ABOUT THIS EXERCISE: Give back the records below exactly, omitting the pictures.

(Content revision data)
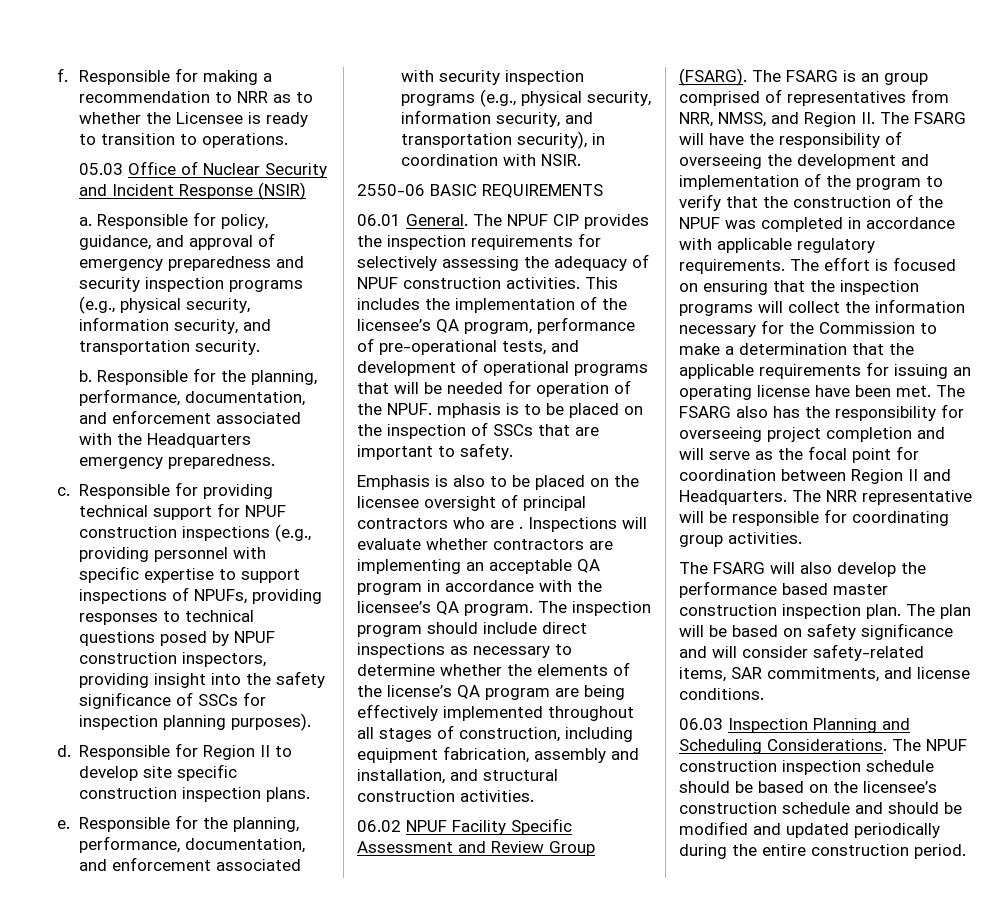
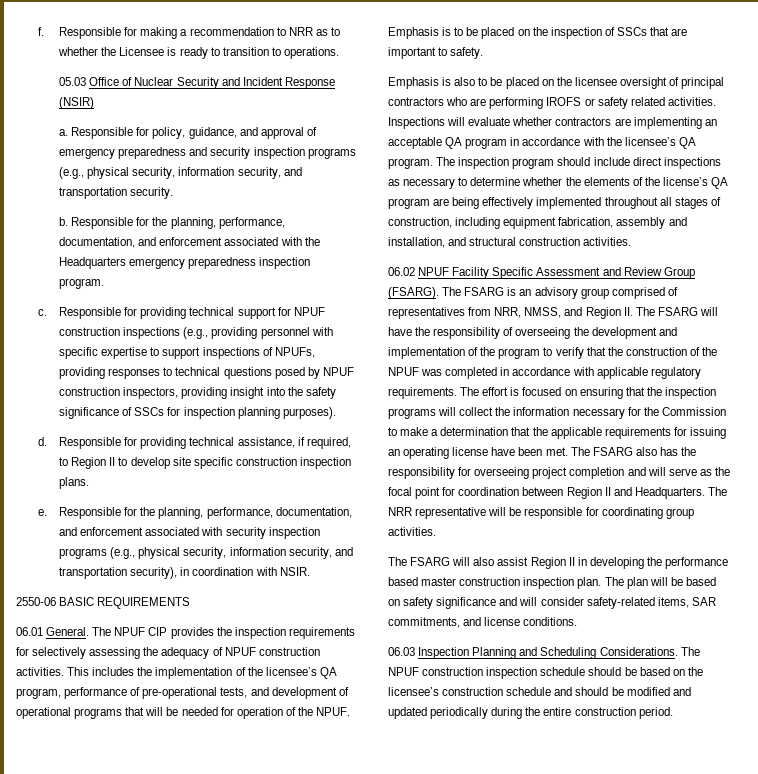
- Responsible for the planning, performance, documentation, and enforcement associated with the Headquarters emergency preparedness.
+ Responsible for the planning, performance, documentation, and enforcement associated with the Headquarters emergency preparedness inspection program.
- Responsible for Region II to develop site specific construction inspection plans.
+ Responsible for providing technical assistance, if required, to Region II to develop site specific construction inspection plans.
- This includes the implementation of the licensee’s QA program, performance of pre-operational tests, and development of operational programs that will be needed for operation of the NPUF. mphasis is to be placed on the inspection of SSCs that are important to safety.
+ This includes the implementation of the licensee’s QA program, performance of pre-operational tests, and development of operational programs that will be needed for operation of the NPUF. Emphasis is to be placed on the inspection of SSCs that are important to safety.
- Emphasis is also to be placed on the licensee oversight of principal contractors who are .
+ Emphasis is also to be placed on the licensee oversight of principal contractors who are performing IROFS or safety related activities.
- The FSARG is an group comprised of representatives from NRR, NMSS, and Region II. The FSARG will have the responsibility of overseeing the development and implementation of the program to verify that the construction of the NPUF was completed in accordance with applicable regulatory requirements.
+ The FSARG is an advisory group comprised of representatives from NRR, NMSS, and Region II. The FSARG will have the responsibility of overseeing the development and implementation of the program to verify that the construction of the NPUF was completed in accordance with applicable regulatory requirements.
- The FSARG will also develop the performance based master construction inspection plan.
+ The FSARG will also assist Region II in developing the performance based master construction inspection plan.

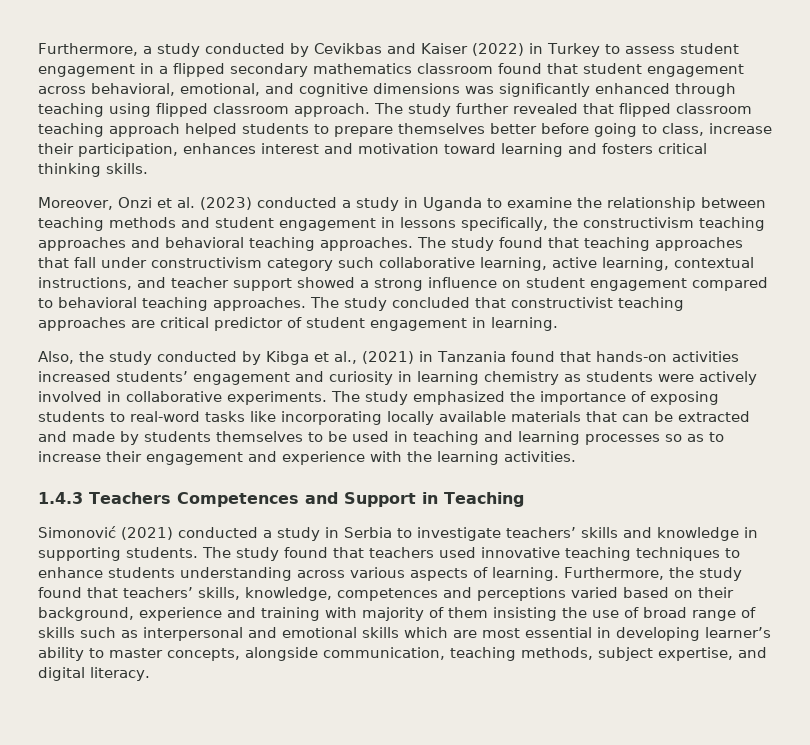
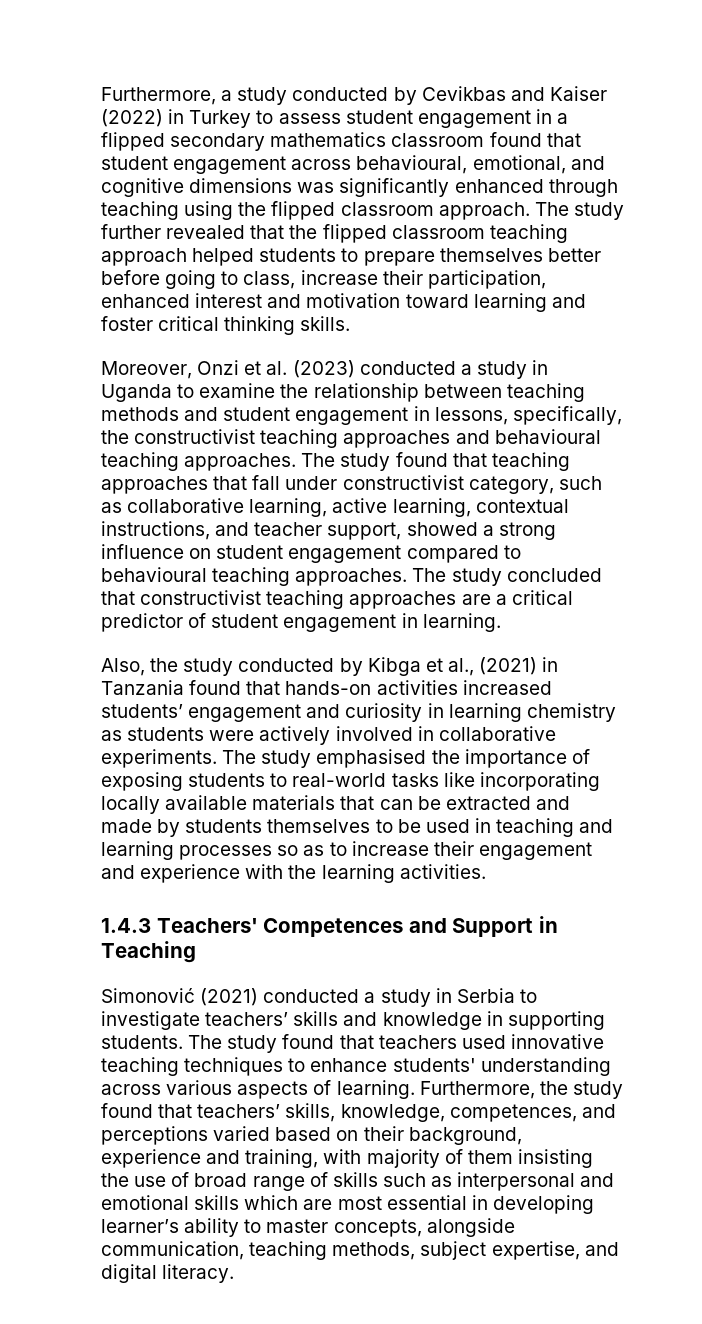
- Furthermore, a study conducted by Cevikbas and Kaiser (2022) in Turkey to assess student engagement in a flipped secondary mathematics classroom found that student engagement across behavioral, emotional, and cognitive dimensions was significantly enhanced through teaching using flipped classroom approach.
+ Furthermore, a study conducted by Cevikbas and Kaiser (2022) in Turkey to assess student engagement in a flipped secondary mathematics classroom found that student engagement across behavioural, emotional, and cognitive dimensions was significantly enhanced through teaching using the flipped classroom approach.
- The study further revealed that flipped classroom teaching approach helped students to prepare themselves better before going to class, increase their participation, enhances interest and motivation toward learning and fosters critical thinking skills.
+ The study further revealed that the flipped classroom teaching approach helped students to prepare themselves better before going to class, increase their participation, enhanced interest and motivation toward learning and foster critical thinking skills.
- Moreover, Onzi et al. (2023) conducted a study in Uganda to examine the relationship between teaching methods and student engagement in lessons specifically, the constructivism teaching approaches and behavioral teaching approaches.
+ Moreover, Onzi et al. (2023) conducted a study in Uganda to examine the relationship between teaching methods and student engagement in lessons, specifically, the constructivist teaching approaches and behavioural teaching approaches.
- The study found that teaching approaches that fall under constructivism category such collaborative learning, active learning, contextual instructions, and teacher support showed a strong influence on student engagement compared to behavioral teaching approaches.
+ The study found that teaching approaches that fall under constructivist category, such as collaborative learning, active learning, contextual instructions, and teacher support, showed a strong influence on student engagement compared to behavioural teaching approaches.
- The study concluded that constructivist teaching approaches are critical predictor of student engagement in learning.
+ The study concluded that constructivist teaching approaches are a critical predictor of student engagement in learning.
- The study emphasized the importance of exposing students to real-word tasks like incorporating locally available materials that can be extracted and made by students themselves to be used in teaching and learning processes so as to increase their engagement and experience with the learning activities.
+ The study emphasised the importance of exposing students to real-world tasks like incorporating locally available materials that can be extracted and made by students themselves to be used in teaching and learning processes so as to increase their engagement and experience with the learning activities.
- 1.4.3 Teachers Competences and Support in Teaching
+ 1.4.3 Teachers' Competences and Support in Teaching
- The study found that teachers used innovative teaching techniques to enhance students understanding across various aspects of learning.
+ The study found that teachers used innovative teaching techniques to enhance students' understanding across various aspects of learning.
- Furthermore, the study found that teachers’ skills, knowledge, competences and perceptions varied based on their background, experience and training with majority of them insisting the use of broad range of skills such as interpersonal and emotional skills which are most essential in developing learner’s ability to master concepts, alongside communication, teaching methods, subject expertise, and digital literacy.
+ Furthermore, the study found that teachers’ skills, knowledge, competences, and perceptions varied based on their background, experience and training, with majority of them insisting the use of broad range of skills such as interpersonal and emotional skills which are most essential in developing learner’s ability to master concepts, alongside communication, teaching methods, subject expertise, and digital literacy.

PROBLEM SOLUTION:
- Responsible for the planning, performance, documentation, and enforcement associated with the Headquarters emergency preparedness.
+ Responsible for the planning, performance, documentation, and enforcement associated with the Headquarters emergency preparedness inspection program.
- Responsible for Region II to develop site specific construction inspection plans.
+ Responsible for providing technical assistance, if required, to Region II to develop site specific construction inspection plans.
- This includes the implementation of the licensee’s QA program, performance of pre-operational tests, and development of operational programs that will be needed for operation of the NPUF. mphasis is to be placed on the inspection of SSCs that are important to safety.
+ This includes the implementation of the licensee’s QA program, performance of pre-operational tests, and development of operational programs that will be needed for operation of the NPUF. Emphasis is to be placed on the inspection of SSCs that are important to safety.
- Emphasis is also to be placed on the licensee oversight of principal contractors who are .
+ Emphasis is also to be placed on the licensee oversight of principal contractors who are performing IROFS or safety related activities.
- The FSARG is an group comprised of representatives from NRR, NMSS, and Region II. The FSARG will have the responsibility of overseeing the development and implementation of the program to verify that the construction of the NPUF was completed in accordance with applicable regulatory requirements.
+ The FSARG is an advisory group comprised of representatives from NRR, NMSS, and Region II. The FSARG will have the responsibility of overseeing the development and implementation of the program to verify that the construction of the NPUF was completed in accordance with applicable regulatory requirements.
- The FSARG will also develop the performance based master construction inspection plan.
+ The FSARG will also assist Region II in developing the performance based master construction inspection plan.

- Furthermore, a study conducted by Cevikbas and Kaiser (2022) in Turkey to assess student engagement in a flipped secondary mathematics classroom found that student engagement across behavioral, emotional, and cognitive dimensions was significantly enhanced through teaching using flipped classroom approach.
+ Furthermore, a study conducted by Cevikbas and Kaiser (2022) in Turkey to assess student engagement in a flipped secondary mathematics classroom found that student engagement across behavioural, emotional, and cognitive dimensions was significantly enhanced through teaching using the flipped classroom approach.
- The study further revealed that flipped classroom teaching approach helped students to prepare themselves better before going to class, increase their participation, enhances interest and motivation toward learning and fosters critical thinking skills.
+ The study further revealed that the flipped classroom teaching approach helped students to prepare themselves better before going to class, increase their participation, enhanced interest and motivation toward learning and foster critical thinking skills.
- Moreover, Onzi et al. (2023) conducted a study in Uganda to examine the relationship between teaching methods and student engagement in lessons specifically, the constructivism teaching approaches and behavioral teaching approaches.
+ Moreover, Onzi et al. (2023) conducted a study in Uganda to examine the relationship between teaching methods and student engagement in lessons, specifically, the constructivist teaching approaches and behavioural teaching approaches.
- The study found that teaching approaches that fall under constructivism category such collaborative learning, active learning, contextual instructions, and teacher support showed a strong influence on student engagement compared to behavioral teaching approaches.
+ The study found that teaching approaches that fall under constructivist category, such as collaborative learning, active learning, contextual instructions, and teacher support, showed a strong influence on student engagement compared to behavioural teaching approaches.
- The study concluded that constructivist teaching approaches are critical predictor of student engagement in learning.
+ The study concluded that constructivist teaching approaches are a critical predictor of student engagement in learning.
- The study emphasized the importance of exposing students to real-word tasks like incorporating locally available materials that can be extracted and made by students themselves to be used in teaching and learning processes so as to increase their engagement and experience with the learning activities.
+ The study emphasised the importance of exposing students to real-world tasks like incorporating locally available materials that can be extracted and made by students themselves to be used in teaching and learning processes so as to increase their engagement and experience with the learning activities.
- 1.4.3 Teachers Competences and Support in Teaching
+ 1.4.3 Teachers' Competences and Support in Teaching
- The study found that teachers used innovative teaching techniques to enhance students understanding across various aspects of learning.
+ The study found that teachers used innovative teaching techniques to enhance students' understanding across various aspects of learning.
- Furthermore, the study found that teachers’ skills, knowledge, competences and perceptions varied based on their background, experience and training with majority of them insisting the use of broad range of skills such as interpersonal and emotional skills which are most essential in developing learner’s ability to master concepts, alongside communication, teaching methods, subject expertise, and digital literacy.
+ Furthermore, the study found that teachers’ skills, knowledge, competences, and perceptions varied based on their background, experience and training, with majority of them insisting the use of broad range of skills such as interpersonal and emotional skills which are most essential in developing learner’s ability to master concepts, alongside communication, teaching methods, subject expertise, and digital literacy.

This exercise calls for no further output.